Pablo Picasso once said, “Every child is an artist. The problem is how to remain an artist once we grow up.” In other words, creativity and talent is something every individual is born with. Some succeed and some fail trying to recognise what their strengths are and how to act on them. Sometimes when we go against what we are meant to be or do, we become someone we aren’t pleased with, and that leads to despair.
I recall a TED Talk by a speaker who told a story about an eight-year-old girl who was viewed as a problem student because she was incapable of sitting still and focusing in class. Her mother sought medical assistance for her child’s “issue” and the doctor suggested a private consultation. Before leaving the room, the doctor turned on the radio. Soon afterward, the child began to dance. Observing through the window, the doctor told the mother that her child was not sick, she was a dancer.

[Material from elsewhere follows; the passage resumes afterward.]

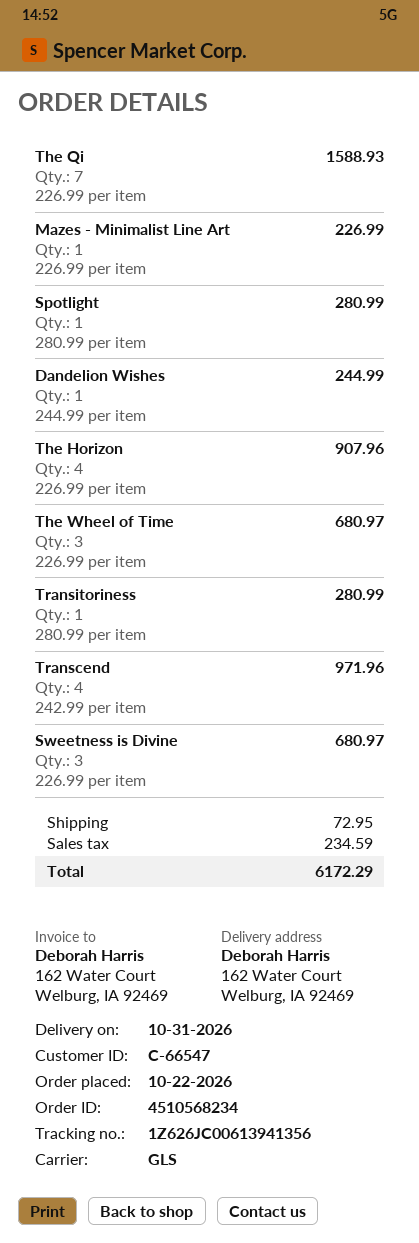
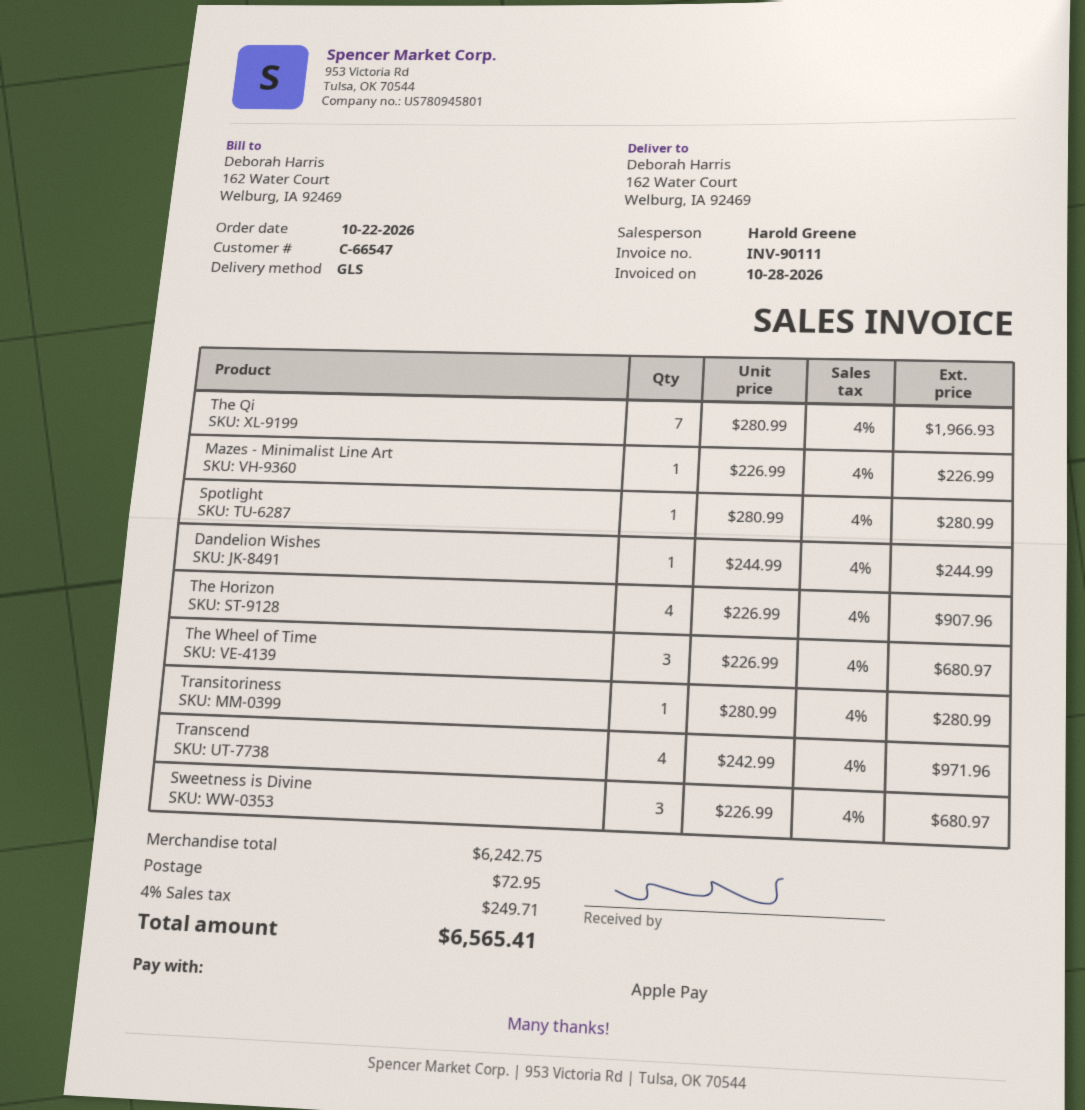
The Qi: 7 x 226.99 = 1588.93 -> 7 x 280.99 = 1966.93
tax: 234.59 -> 249.71
total: 6172.29 -> 6565.41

Isn’t it easy to point fingers and criticise those who aren’t on the same page as you? Just like that, the child’s school had portrayed her negatively, assumed she had a behavioural problem or a cognitive impairment. That child, Gillian Lynne, grew up to be one of the world’s most successful choreographers, famed for her work on Cats and Phantom of the Opera, among others.
This story illustrates dramatically the importance of understanding and using our creative capacity for the riches it contains, rather than wasting it on something we aren’t cut out for.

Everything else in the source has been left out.